Cette dérive de Dimitri Casali m'accable d'autant plus que la rédaction de notre ouvrage commun a participé de mon intérêt pour la question et m'a poussé aussi à enseigner "sur le terrain" auprès de primo-arrivants adultes et adolescents (en Zep et ailleurs), tous particulièrement sensibles à l'enseignement de cultures "croisées". D'entendre mon co-auteur se ranger publiquement du côté d'une pensée aussi dangereuse que délétère me laisse consternée. Il utilise de surcroît des références faussement consensuelles puisque dans la pétition figure la phrase de François Mitterrand; "Un peuple qui n'enseigne pas son histoire est un peuple qui perd son identité" et invoque, beau paradoxe, la culture commune du "vivre ensemble". Je préfère la fibre artistique de Dimitri Casali, quand il chante l'épopée napoléonienne déguisé en général Bonaparte dans son groupe "Historock" à vocation pédagogique.
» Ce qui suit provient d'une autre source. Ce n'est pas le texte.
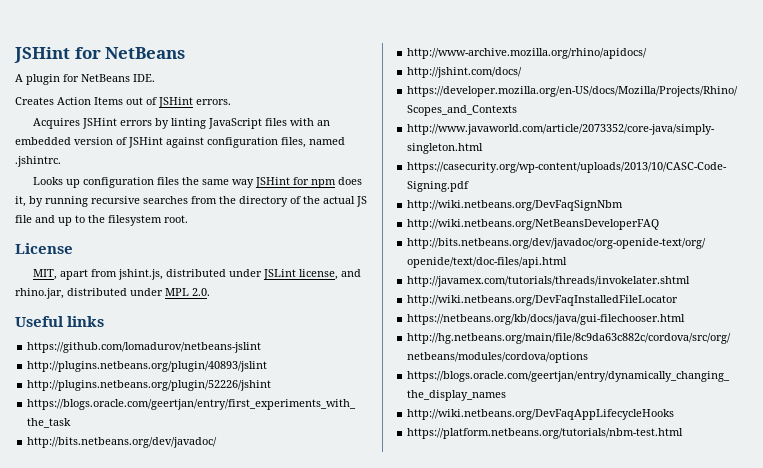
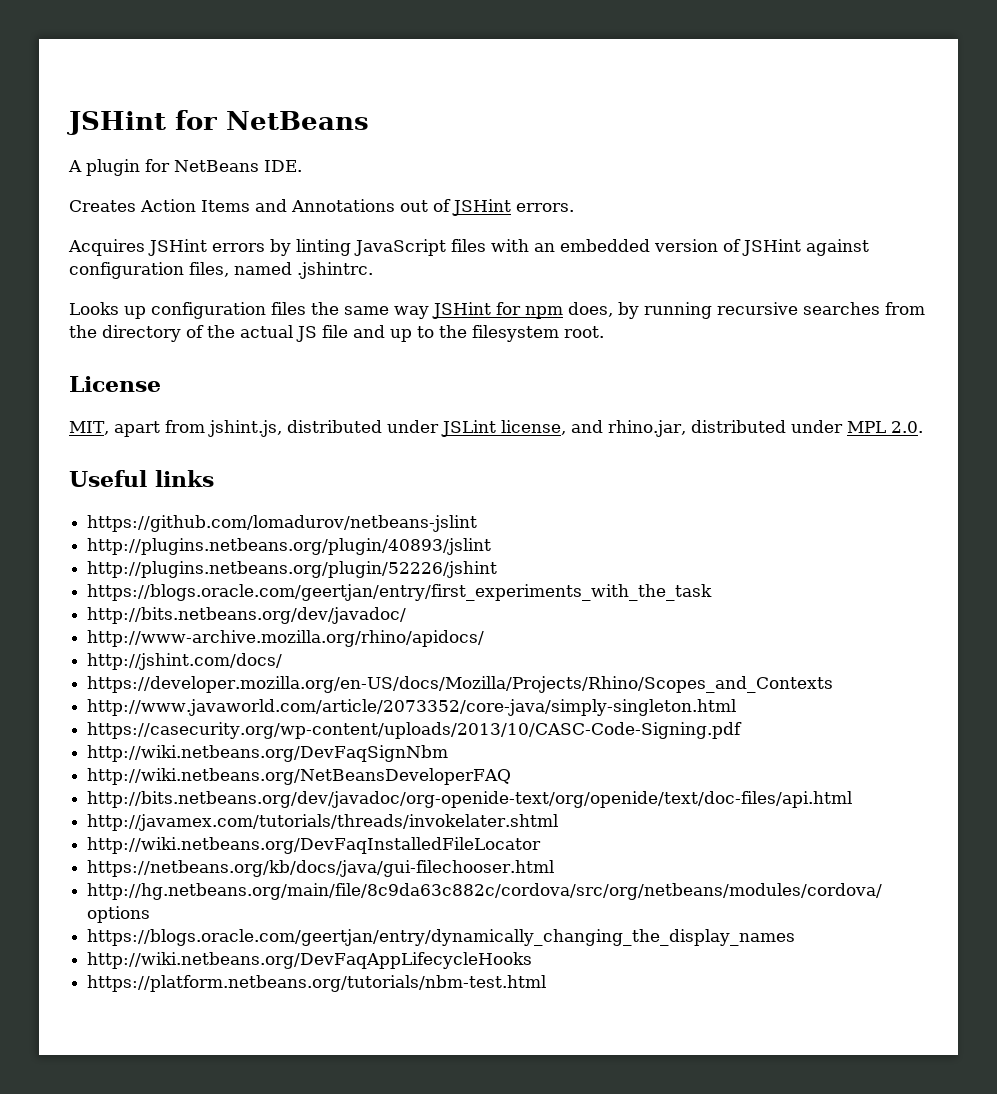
(123, 101) none -> [255,199,395,212] and Annotations
[338,177,363,185] [15,196,26,207] does it, -> [568,302,613,317] does,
Au moins, là, il fait rire. A ces allégations dépassées sous leur vernis cocardier, menées dans cette obsession si partagée, hélas, des "racines" je préfère ces lignes d'un lecteur du "Monde", Guy Abeille, publiées le 21 septembre 2008 et que j'avais déjà reprises sur mon site, tant elles m'avaient parues lumineuses : "Plutôt que des racines, les nations ont une histoire, qui les a conduites au point où elles se trouvent : qui les a faites à un moment donné, mais dont également elles ont su se défaire – et c'est précisément de s'en défaire qui aussi les a faites. Qu'on le dise aux enracinés; les nations ne sont pas des végétaux; elles sont une histoire en marche – marche sinueuse, anguleuse, brisée, dont le parcours se construit tous les jours." Ou encore cette réflexion de Sylia Serbin, dans la préface de son "Reines d'Afrique et héroïnes de la diaspora noires" : "Souhaitons donc que cette contribution incite les chercheurs d'où qu'ils viennent, à valoriser la part prise par des figures du monde noir dans l'édification de la civilisation universelle. Nous le devons à nos jeunes générations, afin qu'elles puissent élargir leur cadre de références pour contribuer de façon plus féconde à l'enrichissement des valeurs de l'humanité."